Justice Stephen Breyer said that even if it's ambiguous as to whether Congress meant to include effects, there was little reason for the justices to overturn the way it's been interpreted for four decades, with few problems. 

"A disaster has not occurred," said Breyer. "Why should the court come in and change it?"

The case arose when a Texas non-profit, the Inclusive Communities Project, claimed the state was approving tax credits for low-income housing only in heavily African-American neighborhoods of Dallas, and denying tax credits in white neighborhoods. That approach, they say, has prolonged the city’s racial segregation, making it harder for poor blacks to have a shot at upward mobility.

Civil rights advocates say narrowing the FHA to exclude disparate impact would make it far less effective as a tool for fighting modern-day discrimination, which is rarely explicit enough to be proved intentional. Instead, it often takes the form of policies that don't explicitly touch on race, but have the effect of perpetuating or worsening the impact of past discrimination.

"I have not yet found a bank that has an email that I can discover that says, 'how can we make fewer loans in this African-American neighborhood?'" said Shanna Smith, a lawyer with the National Housing Alliance who has been bringing housing discrimination cases since the 1970s. "You can't show intent like they did when I started this work."

But, Smith said, banks will often develop allegedly neutral policies that nonetheless have the effect of harming the victims of past discrimination, and thereby prolonging that discrimination.

RELATED: Buying a home: The American dream that won’t die

Civil rights advocates had come into Wednesday's hearing sounding far less optimistic about the prospects for the law, which was passed in the wake of Martin Luther King Jr.'s death, and remains a key part of the panoply of civil rights legislation that transformed the country in the 1960s. For several reasons, most observers had expected that the court will rule to narrow the FHA, as Texas wants.

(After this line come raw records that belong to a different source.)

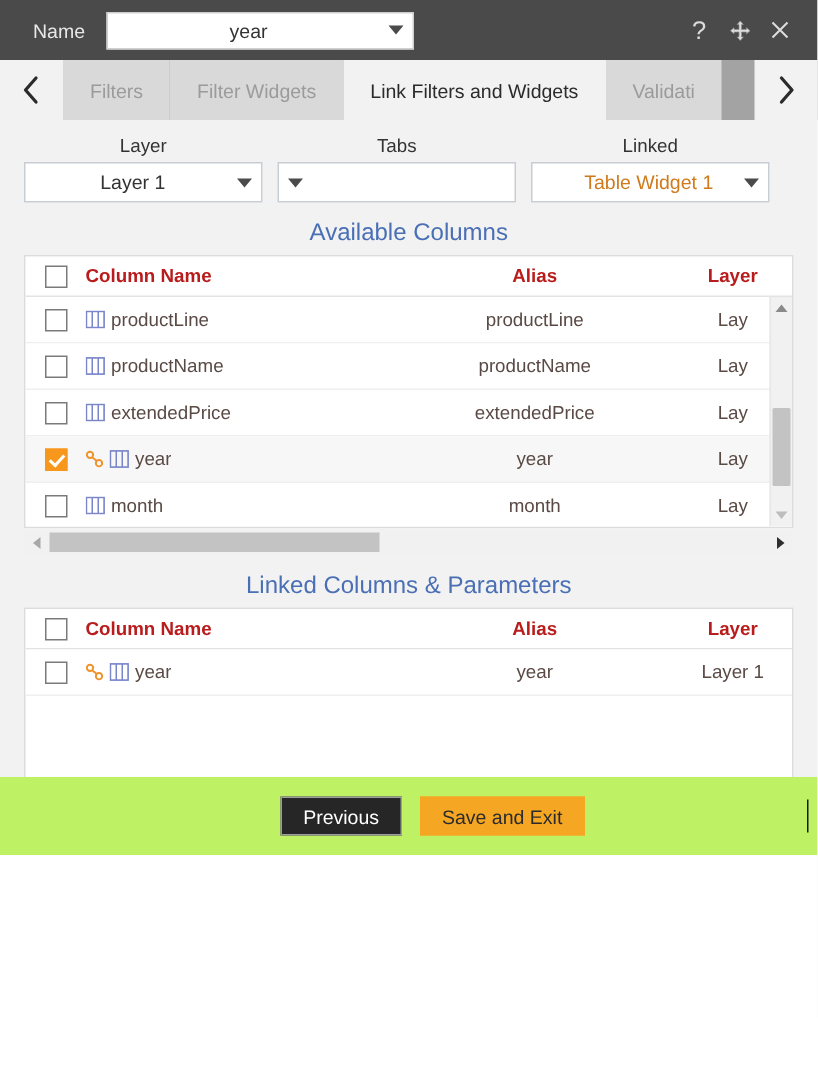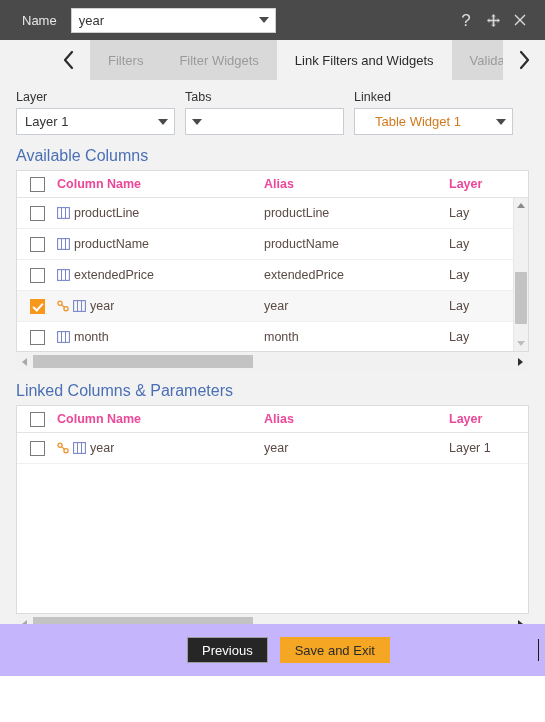--- a/index.html
+++ b/index.html
@@ -3,25 +3,26 @@
 <meta charset="utf-8">
 <style>
   * { box-sizing: border-box; margin: 0; padding: 0; }
   html, body {
     width: 545px; height: 722px;
     font-family: "Liberation Sans", sans-serif;
     background: #ffffff;
     overflow: hidden;
   }
   .dialog {
-    width: 545px; height: 676px;
+    width: 545px; height: 570px;
     position: relative;
     background: #f2f2f2;
     display: flex;
     flex-direction: column;
+    text-align: center;
   }
 
   
   .titlebar {
     height: 40px;
     background: #4a4a4a;
     display: flex;
     align-items: center;
     flex: 0 0 auto;
     padding: 0 10px 0 0;
@@ -74,21 +75,20 @@
   .tb-icon svg { display: block; }
 
   
   .tabbar {
     height: 40px;
     background: #a3a3a3;
     display: flex;
     align-items: stretch;
     flex: 0 0 auto;
     overflow: hidden;
-    margin-left: 48px;
   }
   .tab-nav {
     width: 42px;
     background: #f2f2f2;
     display: flex; align-items: center; justify-content: center;
     cursor: pointer;
     flex: 0 0 auto;
   }
   .tab-nav svg { display: block; }
   .tabs-strip { flex: 1; display: flex; align-items: stretch; overflow: hidden; }
@@ -154,21 +154,21 @@
     overflow: hidden;
   }
   .tbl-head {
     display: flex;
     align-items: center;
     height: 27px;
     background: #ffffff;
     border-bottom: 1px solid #e3e3e3;
     font-size: 12.5px;
     font-weight: bold;
-    color: #ec4899;
+    color: #b91c1c;
   }
   .tbl-row {
     display: flex;
     align-items: center;
     height: 31px;
     border-bottom: 1px solid #efefef;
     font-size: 12.5px;
     color: #5a4a45;
     background: #ffffff;
   }
@@ -250,21 +250,21 @@
     border-radius: 50%;
     background: #a32a34;
     display: flex; align-items: center; justify-content: center;
     cursor: pointer;
   }
 
   
   .footer {
     height: 52px;
     flex: 0 0 auto;
-    background: #c4b5fd;
+    background: #bef264;
     display: flex;
     align-items: center;
     justify-content: center;
     gap: 12px;
     position: relative;
     padding-left: 32px;
   }
   .btn {
     height: 26px;
     font-size: 13px;

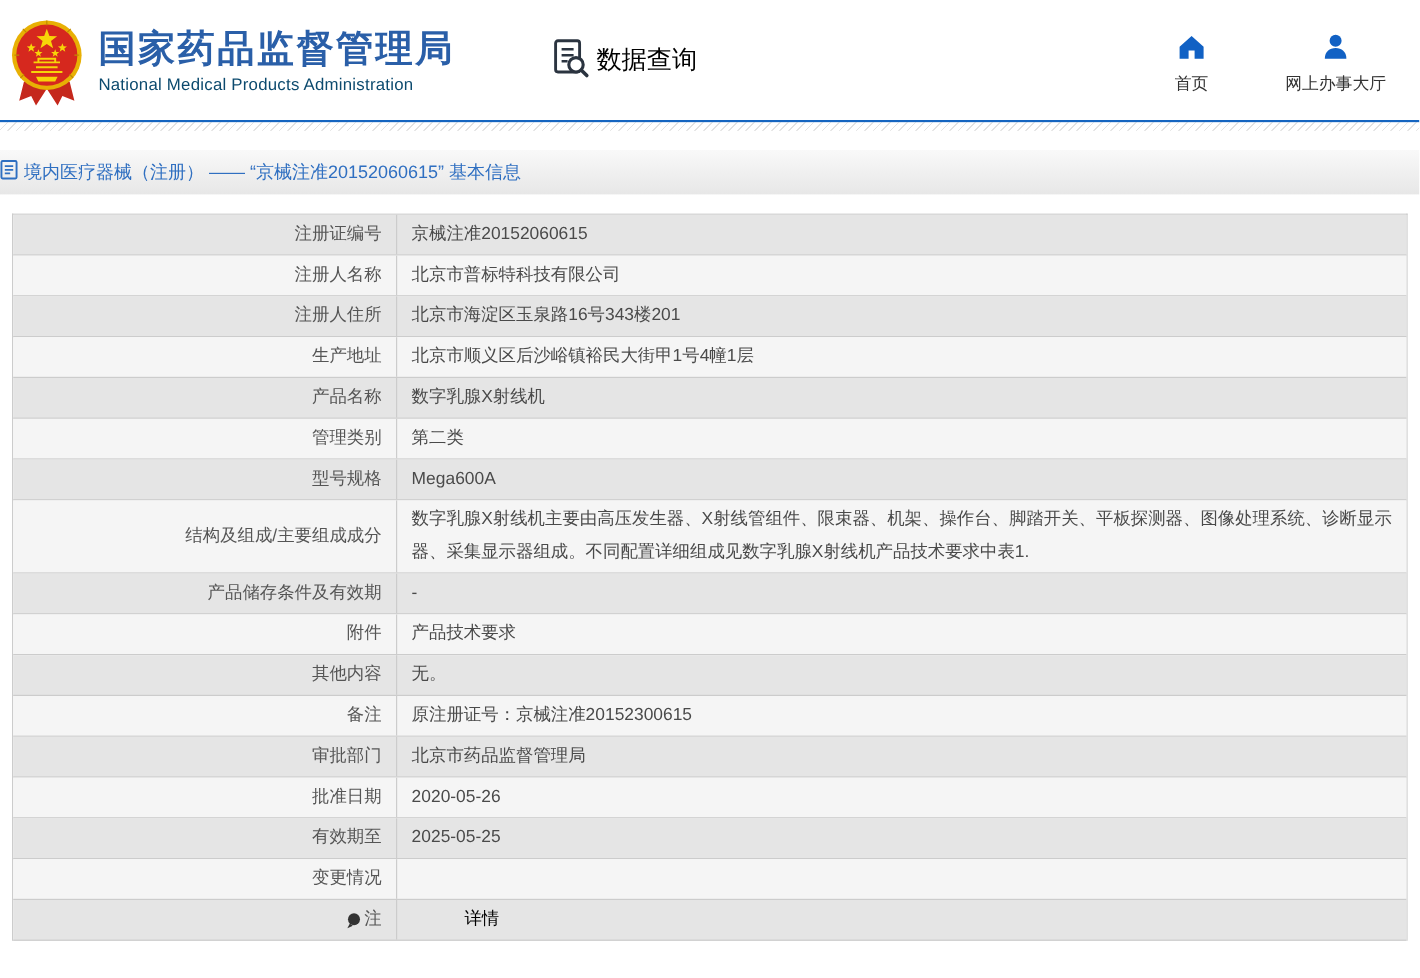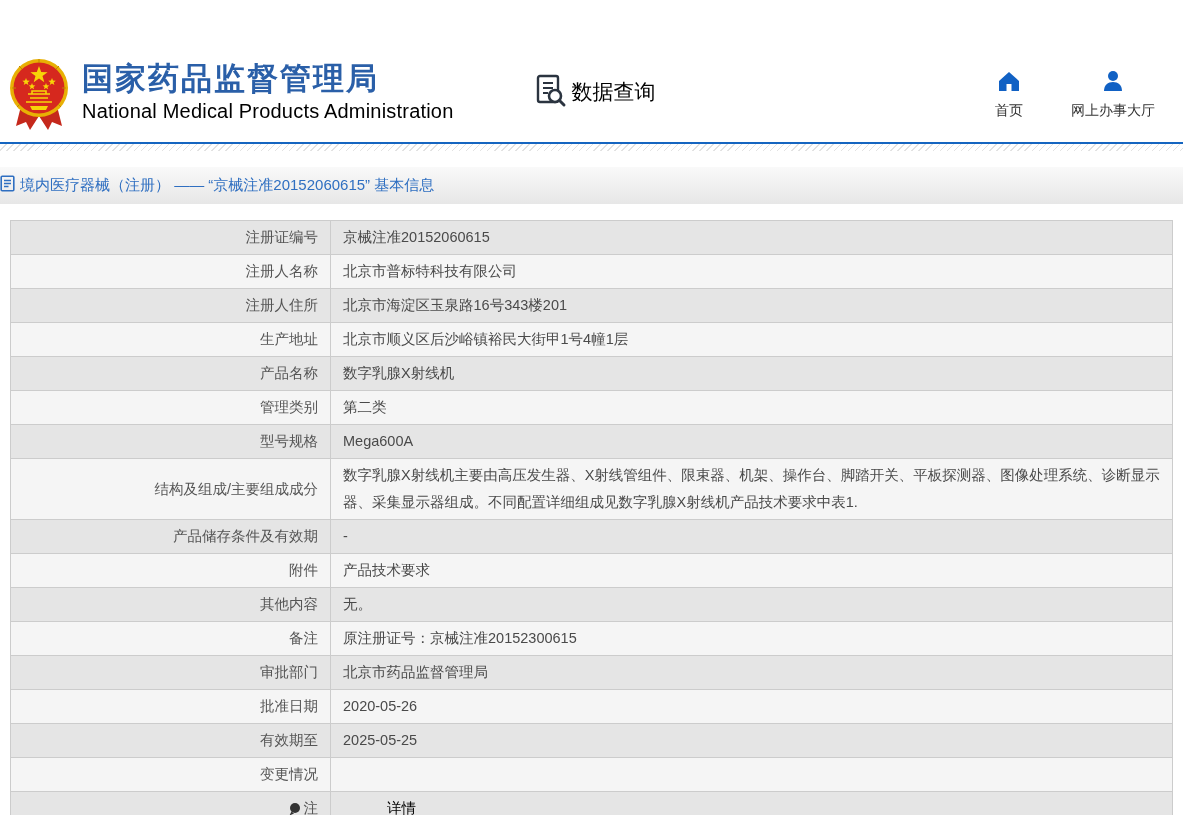--- a/index.html
+++ b/index.html
@@ -1,28 +1,28 @@
 <!DOCTYPE html>
 <html><head>
 <meta charset="utf-8">
 <style>
   * { margin:0; padding:0; box-sizing:border-box; }
   html,body { background:#ffffff; font-family:"Liberation Sans","DejaVu Sans",sans-serif; }
   .page { width:1183px; height:815px; background:#fff; overflow:hidden; }
 
   
-  .header { height:100px; display:flex; align-items:center; padding:0 28px 0 8px; background:#fff;margin-top:42px; }
+  .header { height:100px; display:flex; align-items:center; padding:0 28px 0 8px; background:#fff; }
   .logo-wrap { width:62px; height:80px; flex:0 0 auto; }
   .brand-text { margin-left:12px; }
   .brand-title { font-size:31px; font-weight:bold; color:#2a5fa8; letter-spacing:2px; line-height:36px; }
-  .brand-sub { font-size:20px; color:#000000; margin-top:3px; letter-spacing:0.2px; }
+  .brand-sub { font-size:14px; color:#0c4a6e; margin-top:3px; letter-spacing:0.2px; }
   .search-entry { display:flex; align-items:center; margin-left:78px; cursor:pointer; }
   .search-entry .dq-label { font-size:21px; color:#000000; margin-left:4px; }
   .header-spacer { flex:1; }
-  .top-nav { display:flex; gap:48px; margin-top:6px; }
+  .top-nav { display:flex; gap:64px; margin-top:6px; }
   .nav-item { display:flex; flex-direction:column; align-items:center; cursor:pointer; }
   .nav-item .nav-label { font-size:14px; color:#333; margin-top:6px; white-space:nowrap; }
 
   
   .blue-line { height:2px; background:#1565c0; }
   .hatch { height:7px; background:repeating-linear-gradient(135deg,#ffffff 0 4px,#e2e2e2 4px 5px); }
 
   
   .crumb-bar { margin-top:16px; height:37px; background:linear-gradient(180deg,#f9f9f9,#e7e7e7); display:flex; align-items:center; }
   .crumb-text { font-size:15px; color:#2f6fc1; margin-left:5px; }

For one thing, almost every lower court to address the issue has said disparate impact is covered, so the fact that the Supreme Court took the case at all suggests they may want to overturn precedent. And Chief Justice John Roberts has made little secret of his long-held desire to push back against anti-discrimination and other civil-rights laws that he thinks go too far in taking race into account.

That philosophy was evident in Roberts' questioning. He repeatedly asked Solicitor General Donald Verrilli, who was arguing that disparate impact is covered, skeptical questions about just how the concept works — a line of inquiry that Justice Anthony Kennedy seemed to sign on to. That suggests that Roberts and Kennedy may be questioning whether disparate impact is constitutional at all — a claim some conservative legal theorists have made, but one that's not directly at issue in this case.